We have been working with PNSC 3.0(2e) and VSG 4.2(1)VSG2(1.1) running on top of 1000v switch 4.2(1)SV2(2.1a).
We are using VMWare 5.5.
Note: These are not Cisco Licenses, they are running in a Licensed VMWare Plus platform and we have downloaded these from Cisco Downloads - we are aware that this could be the problem but can't find any documentation specifically stating this.
This is a simple question, in the documentation it mentions that a limit of 10 conditions or attributes can be placed in a rule (this is give as 10 per rule) in Cisco Virtual Security Gateway for Nexus 1000V Series Switch Configuration Guide, Release 4.2(1)VSG1(1) - Cisco Virtual…
We configured a rule with more than this and it caused the policy not apply to the VSG. The status in PNSC showed the failure and although everything continued to function it wouldn't work. So we modified our rules and split out the destination conditions into multiple rules and re-applied and it started to work. We found that the limit in the destination (ip address) field was 8 and at the time I think there were 2 in the source (port-groups).
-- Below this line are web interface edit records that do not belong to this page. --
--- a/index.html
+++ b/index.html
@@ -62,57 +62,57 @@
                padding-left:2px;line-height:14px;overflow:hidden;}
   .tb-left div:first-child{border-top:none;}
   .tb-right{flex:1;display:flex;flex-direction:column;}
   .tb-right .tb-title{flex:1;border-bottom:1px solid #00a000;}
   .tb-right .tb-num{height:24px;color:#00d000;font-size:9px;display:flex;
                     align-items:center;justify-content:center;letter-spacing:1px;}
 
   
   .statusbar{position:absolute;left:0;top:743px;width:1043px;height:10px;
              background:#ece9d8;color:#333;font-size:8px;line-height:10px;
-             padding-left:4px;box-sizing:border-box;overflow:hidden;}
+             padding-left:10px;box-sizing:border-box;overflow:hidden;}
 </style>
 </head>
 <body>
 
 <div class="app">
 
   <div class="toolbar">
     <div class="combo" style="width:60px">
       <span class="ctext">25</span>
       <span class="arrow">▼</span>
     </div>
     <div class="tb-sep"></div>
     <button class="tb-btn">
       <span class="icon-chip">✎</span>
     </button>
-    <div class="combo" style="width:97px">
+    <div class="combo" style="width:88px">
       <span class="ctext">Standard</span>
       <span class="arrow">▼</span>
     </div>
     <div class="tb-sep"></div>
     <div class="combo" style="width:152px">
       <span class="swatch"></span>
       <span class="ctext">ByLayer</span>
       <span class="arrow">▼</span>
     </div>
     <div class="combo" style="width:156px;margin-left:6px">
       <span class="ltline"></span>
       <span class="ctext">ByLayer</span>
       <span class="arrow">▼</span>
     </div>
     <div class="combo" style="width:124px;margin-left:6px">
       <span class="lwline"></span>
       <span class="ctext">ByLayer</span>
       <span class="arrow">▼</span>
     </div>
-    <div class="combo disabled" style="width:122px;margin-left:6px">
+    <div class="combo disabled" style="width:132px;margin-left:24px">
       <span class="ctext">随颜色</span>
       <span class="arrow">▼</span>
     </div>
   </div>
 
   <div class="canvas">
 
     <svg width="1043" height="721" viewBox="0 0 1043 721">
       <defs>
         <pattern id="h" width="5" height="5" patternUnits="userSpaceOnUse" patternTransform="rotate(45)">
Now however, we are finding that on a rule that only has 2 conditions where the source is a port-group and the destination is an IP, the 9th host that inherits that port-group (the port-group has max-ports set to 30), has all sorts of issues, doesn't get/keep dhcp, loses the will to live etc!
The config is as follows:
port-profile type vethernet ten1-abcd-1
switchport mode access
switchport access vlan 424
vservice node tenant1-vsg profile abc-c-abcd-profile
Veth Mod VM-Name vNIC IP-Address
7 6 abc-c-abcd006 1 192.168.10.70
8 4 abc-c-abcd008 1 192.168.10.72
23 5 abc-c-abcd004 1 192.168.10.68
24 3 abc-c-abcd009 1 192.168.10.73
25 6 abc-c-abcd005 1 192.168.10.69
30 4 abc-c-abcd011 1 192.168.10.75
31 3 abc-c-abcd012 1
35 3 abc-c-abcd010 1 192.168.10.74
36 6 abc-c-abcd007 1 192.168.10.71
custom-attribute vnsporg "root/tenant1/c1"
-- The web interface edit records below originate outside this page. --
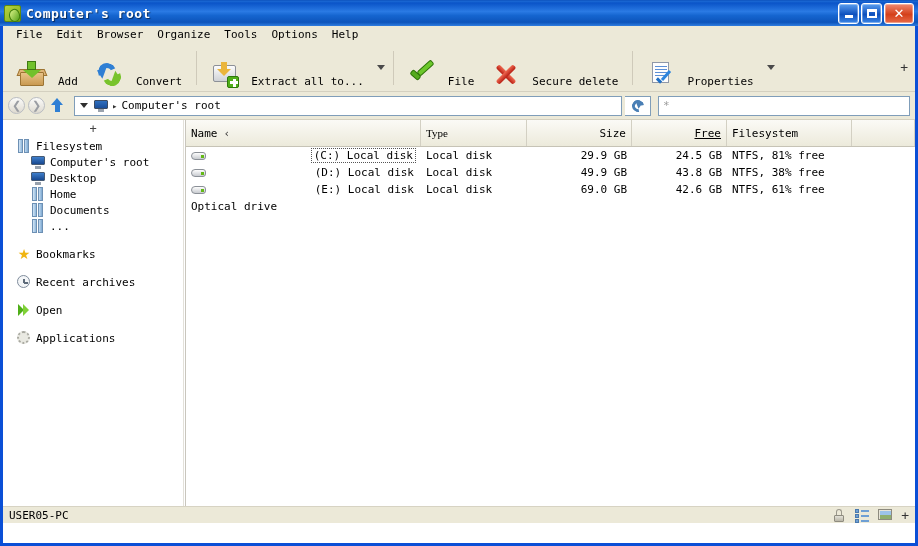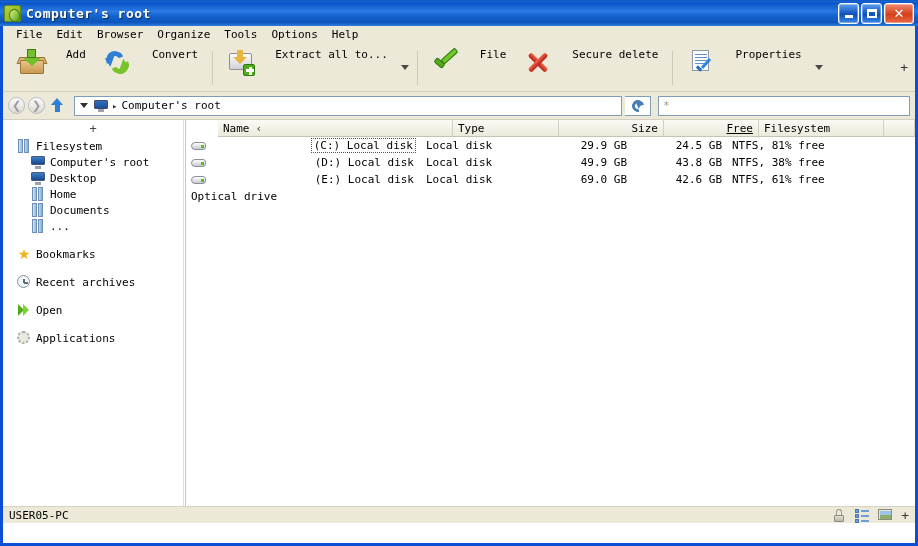--- a/index.html
+++ b/index.html
@@ -80,23 +80,23 @@
 
   
   .toolbar{
     height:48px; background:#ece9d8;
     border-bottom:1px solid #d4d0c0;
     display:flex; align-items:center;
     position:relative;
     padding-left:6px;
   }
   .tbtn{
-    display:flex;align-items:flex-start;
+    display:flex;align-items:flex-end;
     height:42px; padding:0 8px;
-    cursor:default; gap:20px;
+    cursor:default; gap:12px;
     border:1px solid transparent;
   }
   .tbtn .lbl{ font-size:11px; color:#000; white-space:nowrap; }
   .tsep{ width:1px; height:34px; background:#cfcaba; margin:0 5px; }
   .caret{
     width:0;height:0;border-left:4px solid transparent;border-right:4px solid transparent;
     border-top:5px solid #4a4a4a; margin-left:4px; margin-right:3px; cursor:default;
   }
   .toolbar .plus{
     position:absolute; right:7px; top:16px;
@@ -345,32 +345,32 @@
     border-top:6px solid transparent;border-bottom:6px solid transparent;border-left:6px solid #7fd137;
   }
   .ti-gear{
     width:13px;height:13px;border-radius:50%;
     border:2px dotted #a9a9a1; background:#e9e9e2;
   }
 
   
   .listpane{ flex:1 1 auto; background:#ffffff; position:relative; }
   .lhead{
-    display:flex; height:17px;
+    display:flex; height:27px;
     background:linear-gradient(to bottom,#fbfaf6,#eceadb);
     border-bottom:1px solid #c6c3b6;
-    font-size:11px; color:#000;margin-left:32px;
+    font-size:11px; color:#000;
   }
   .lhead .hc{
     display:flex; align-items:center;
     border-right:1px solid #d3d0c3;
     padding:0 5px; cursor:default; overflow:hidden; white-space:nowrap;
   }
   .hc.c-name{ width:235px; flex:0 0 235px; }
-  .hc.c-type{ width:106px; flex:0 0 106px; }
+  .hc.c-type{ width:106px; flex:0 0 106px;font-family:Liberation Serif, serif; }
   .hc.c-size{ width:105px; flex:0 0 105px; justify-content:flex-end; }
   .hc.c-free{ width:95px; flex:0 0 95px; justify-content:flex-end;text-decoration:underline; }
   .hc.c-fs{ width:125px; flex:0 0 125px; }
   .hc.c-rest{ flex:1 1 auto; }
   .sortmark{ margin-left:6px; font-size:11px; color:#333; }
 
   .lrow{ display:flex; height:17px; align-items:center; font-size:11px; color:#000; }
   .cell{ padding:0 5px; overflow:hidden; white-space:nowrap; display:flex; align-items:center; }
   .cell.c-name{ width:235px; flex:0 0 235px; gap:4px;justify-content:space-between; }
   .cell.c-type{ width:106px; flex:0 0 106px; }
rule ten1-abcd-inbound/abcd-443@root/tenant1/c1 cond-match-criteria: match-all
condition 10 dst.vm.portprofile-name eq ten1-abcd-2
condition 12 dst.vm.portprofile-name eq ten1-abcd-1
condition 13 src.net.ip-address member-of poc-snat-ten1-t2@root/tenant1/c1
condition 11 net.service member-of ssl_port@root/tenant1/c1
rule ten1-abcd-outbound/1025_port@root/tenant1/c1 cond-match-criteria: match-any
condition 12 dst.net.ip-address member-of ababababab.dc.cert@root/tenant1/c1
condition 10 src.vm.portprofile-name eq ten1-abcd-2
condition 13 src.vm.portprofile-name eq ten1-abcd-1
condition 11 net.service member-of 1025_port@root/tenant1/c1
rule ten1-abcd-inbound/abcd-443@root/tenant1/c1 order 1804
rule ten1-abcd-outbound/1025_port@root/tenant1/c1 order 3105
Please note, I have replaced/removed all references to business specific architecture and IP ranges, however the construct remains the same. I have also removed the majority of rules for brevity and the point remains the same, for either inbound or outbound we are faced with the same issues.
I hope someone can give some guidance on these limits - are we actually limited by the attribute/condition barrier when related to port-profiles configured inside source/destination of a rule?